Fuente: El Espectador.
Mientras crece el movimiento de los indignados por las calles de Madrid, Londres y Nueva York, reclamando un cambio en el modelo económico global, un grupo de matemáticos y economistas suizos están próximos a publicar los resultados de una investigación que descifra la estructura del poder económico global.
Luego de analizar la base de datos Orbis, que registra 37 millones de compañías, y estudiar las relaciones entre unas y otras, los investigadores del Swiss Federal Institute of Technology, (Suiza) concluyeron que el poder económico confluye en 1.318 grandes corporaciones, la mayoría de ellas bancos y grupos financieros.
Barclays PLC, Capital Group Companies Inc, FMR Corporation, AXA, State Street Corporation y JP Morgan Chase & Co encabezan la lista del estudio que será publicado próximamente en la revista científica PlosONE.
En promedio, cada una de estas corporaciones tiene estrechos vínculos con 20 grandes compañías. Según la investigación de los suizos, representan el 20% de los ingresos globales. Pero si se suman todas las redes comerciales sobre las que tienen alguna influencia, el porcentaje de la economía que controlan asciende al 60%.
No terminan ahí las sorpresas. En un artículo publicado por el periódico inglés The Guardian, en el que se revelaron detalles del estudio, se advierte que la lista de 1.328 podría ser depurada hasta llegar a un club más selecto de tan sólo 147 corporaciones, en las que recae el 40% de las ganancias globales.
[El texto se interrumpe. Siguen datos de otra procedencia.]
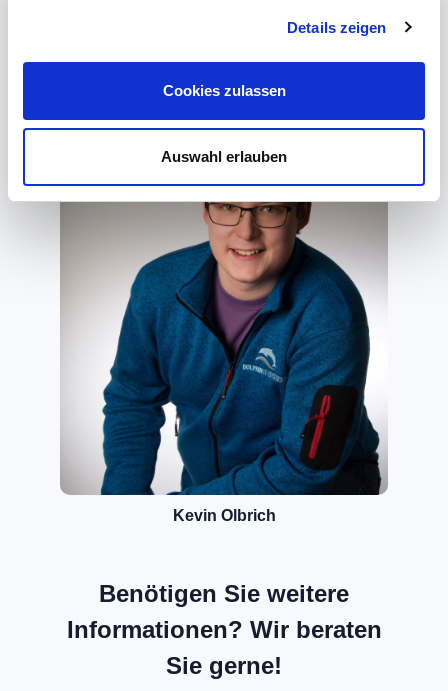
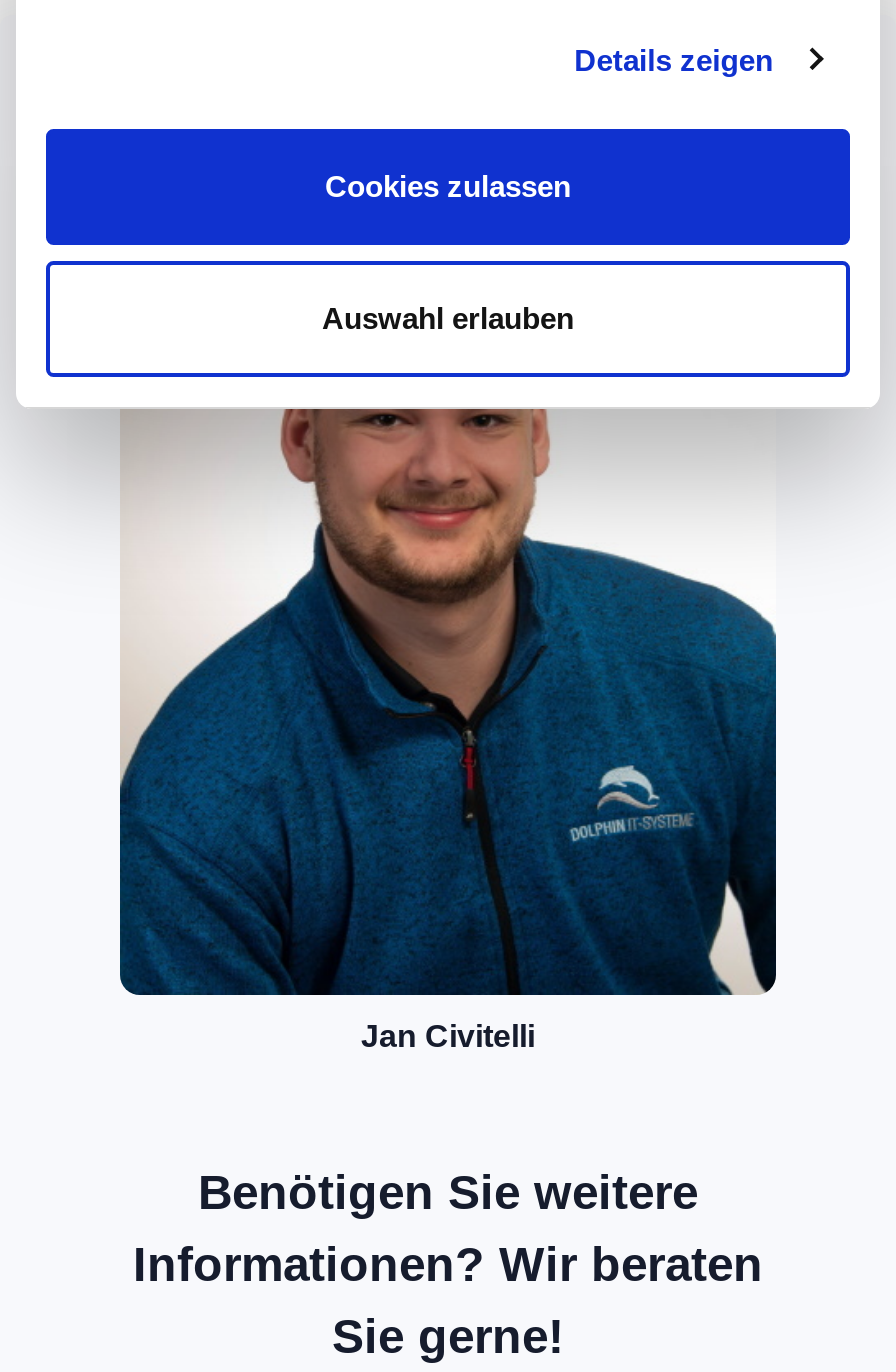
- [image]
- Kevin Olbrich
+ [image]
+ Jan Civitelli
En opinión de John Driffill, experto en macroeconomía de la Universidad de Londres, el valor del análisis de los suizos no sólo muestra cómo un pequeño número de personas controlan las finanzas globales, sino que ofrece algunas pistas sobre la estabilidad económica.
Más allá de ideologías, de calificativos de “bueno” y “malo”, los resultados del estudio podrían ayudar a entender los puntos débiles del sistema económico global frente a las crisis como las que atraviesan en la actualidad Europa y Estados Unidos. La concentración excesiva y las redes que se tejen alrededor de las grandes corporaciones explican el peligroso efecto dominó que se presenta cuando algún miembro de ese grupo falla.
James Glattfelder, uno de los investigadores responsables del estudio, señaló al periódico británico que quizá sea tiempo de pensar en medidas antimonopolio que operen en el orden global, como ya lo hacen en ciertos países. Ese sería un camino para dar mayor estabilidad a la economía del mundo. Otros han comenzado a insinuar la posibilidad de crear impuestos dependiendo de la conectividad de una empresa.
Lo que no creen los investigadores es que esta “superentidad”, conformada por un puñado de corporaciones, sea producto de una conspiración planetaria como lo creen algunos. Para ellos es la forma espontánea en que se va organizando la economía según las reglas existentes.